Carter’s Blue were one of the few varieties to bloom after grafting. Small growth this year. Otherwise nothing to note.

Good Apple Info Difficulty Rating:

Medium. Limited info, suspected good disease resistance.

Tree Habit:

vigorous, productive tree.

Apple Color:

green or greenish yellow washed with dull red with prominent darker red or purplish broken stripes, covered with a heavy bluish bloom; dots numerous, prominent, white.

Size:

Medium to large, roundish to slightly oblate.

Flavor:

Mild subacid – Flesh is white, crisp and juicy and very fragrant. Rose-water flavor.

Bloom:

Start Main season

Ripe:

late September

History:

Colonel Carter of Mount Meigs Depot, near Montgomery, Alabama, originated this apple in the 1840s.

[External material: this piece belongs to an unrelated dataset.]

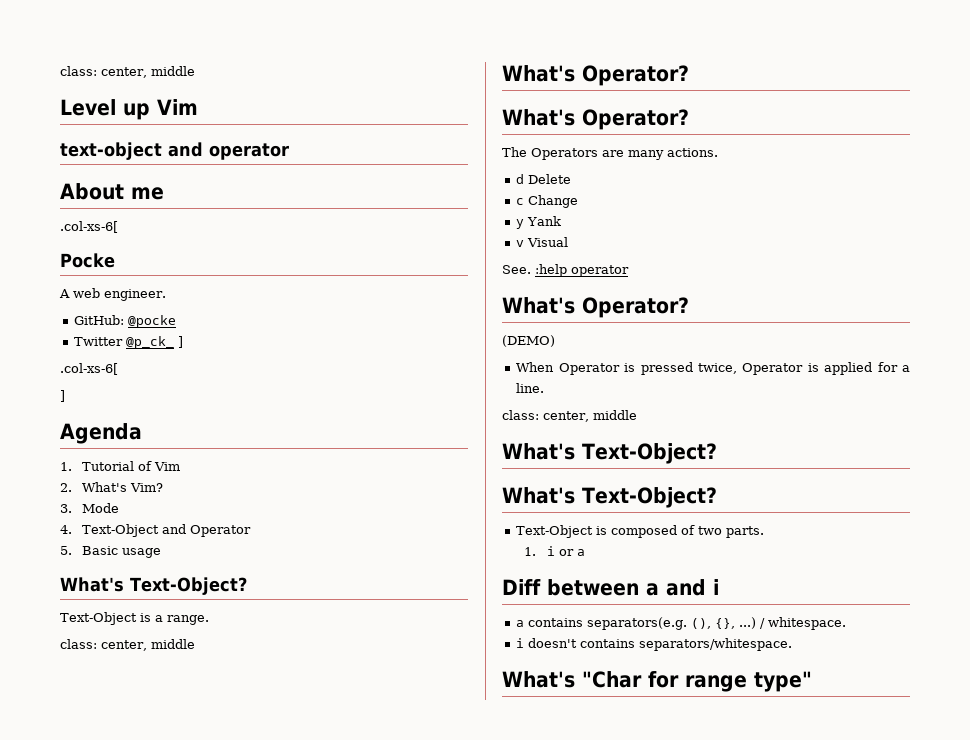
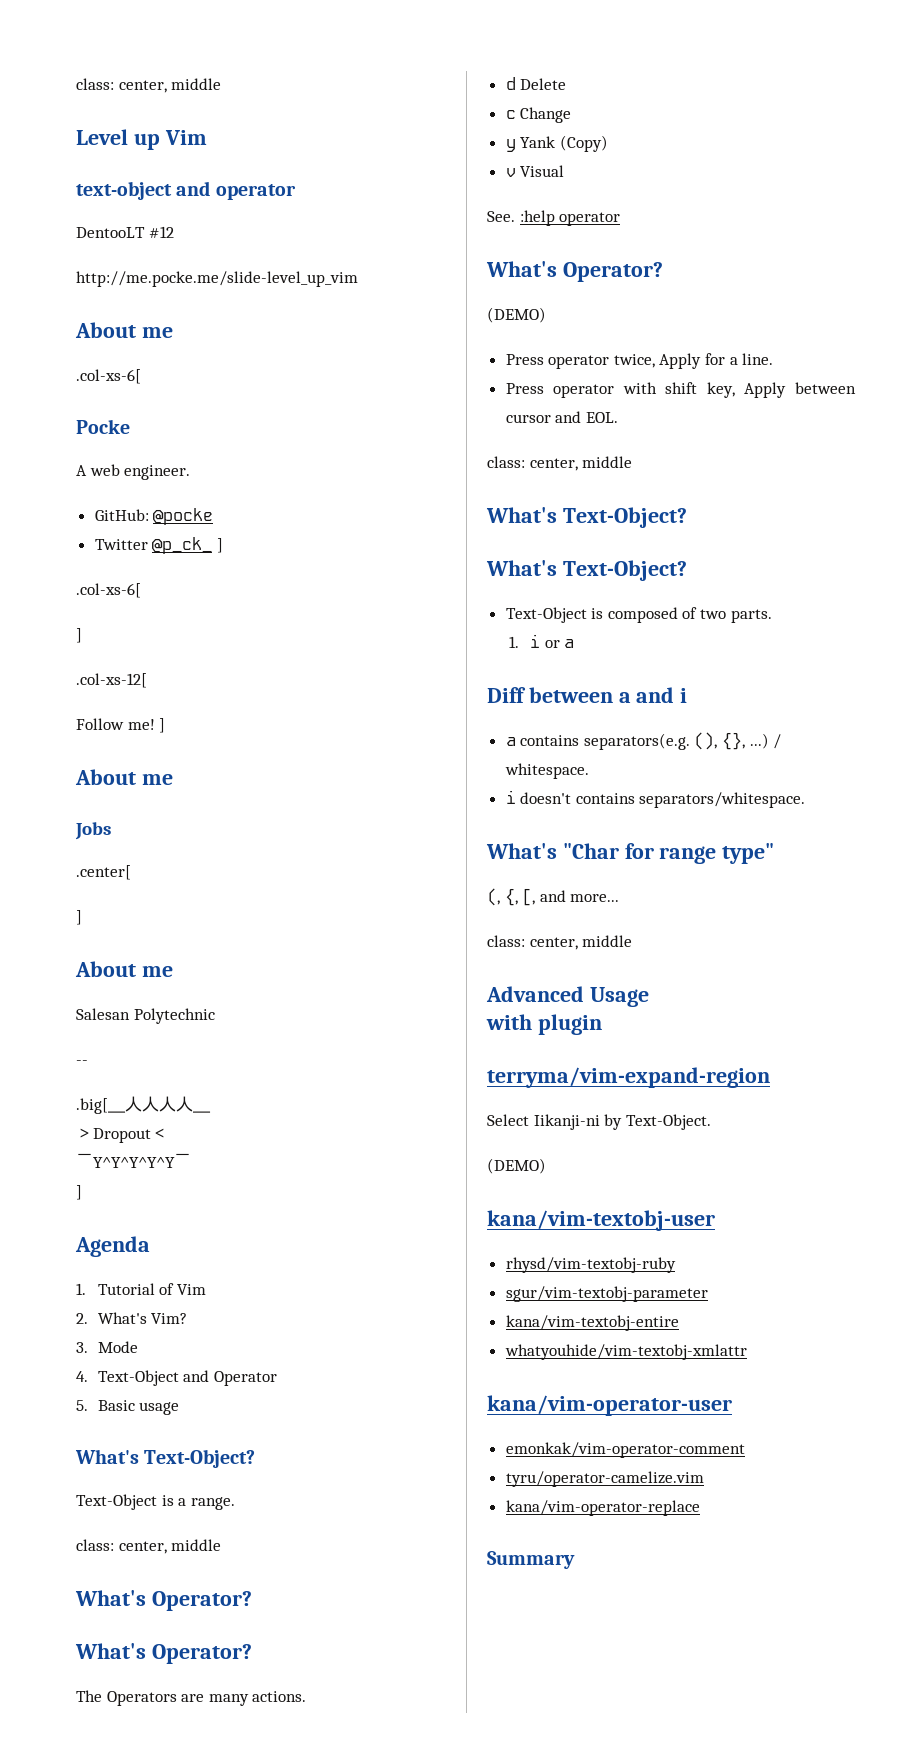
(289, 151) none -> [76,226,174,238] [76,271,358,287] // DentooLT #12 // http://me.pocke.me/slide-level_up_vim
(65, 396) none -> [76,673,147,688] [76,718,166,733] [75,769,173,785] [75,822,111,840] [76,865,131,880] [76,910,82,925] [75,961,173,977] [76,1008,215,1024] [76,1060,88,1065] [76,1096,211,1114] [76,1128,168,1143] [76,1153,191,1168] [76,1185,82,1200] // .col-xs-12[ // Follow me! ] // About me // Jobs // .center[ // ] // About me // Salesan Polytechnic // -- // .big[＿人人人人＿ // ＞Dropout＜ // ￣Y^Y^Y^Y^Y￣ // ]
(562, 221) none -> [559,135,608,152] (Copy)
[516,362,910,375] [516,383,545,393] When Operator is pressed twice, Operator is applied for a line. -> [505,353,774,369] [505,382,856,398] [505,411,618,423] Press operator twice, Apply for a line. // Press operator with shift key, Apply between cursor and EOL.
(812, 681) none -> [487,888,620,906] [487,935,633,950] [486,986,649,1007] [486,1014,602,1035] [487,1067,770,1088] [487,1114,711,1130] [487,1158,546,1174] [487,1210,715,1231] [505,1257,676,1273] [505,1286,708,1302] [505,1315,679,1331] [504,1344,747,1360] [487,1395,732,1416] [505,1442,745,1458] [505,1471,704,1487] [505,1500,700,1516] [487,1551,575,1569] // (, {, [, and more... // class: center, middle // Advanced Usage // with plugin // terryma/vim-expand-region // Select Iikanji-ni by Text-Object. // (DEMO) // kana/vim-textobj-user // rhysd/vim-textobj-ruby // sgur/vim-textobj-parameter // kana/vim-textobj-entire // whatyouhide/vim-textobj-xmlattr // kana/vim-operator-user // emonkak/vim-operator-comment // tyru/operator-camelize.vim // kana/vim-operator-replace // Summary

Carter’s Blue was grown widely in the South as a high-flavored apple borne on a vigorous, productive tree.  For many years this fine southern apple was extinct in the United States. Thanks to information from Theodore See of Corvallis, Oregon, a tree of Carter’s Blue was located in the National Fruit Trust in Kent, England. Scions of Carter’s Blue and two other southern apples were imported from England to this country, and the trees are now available..

Storage:

Does not store.

Uses:

Fresh Eating.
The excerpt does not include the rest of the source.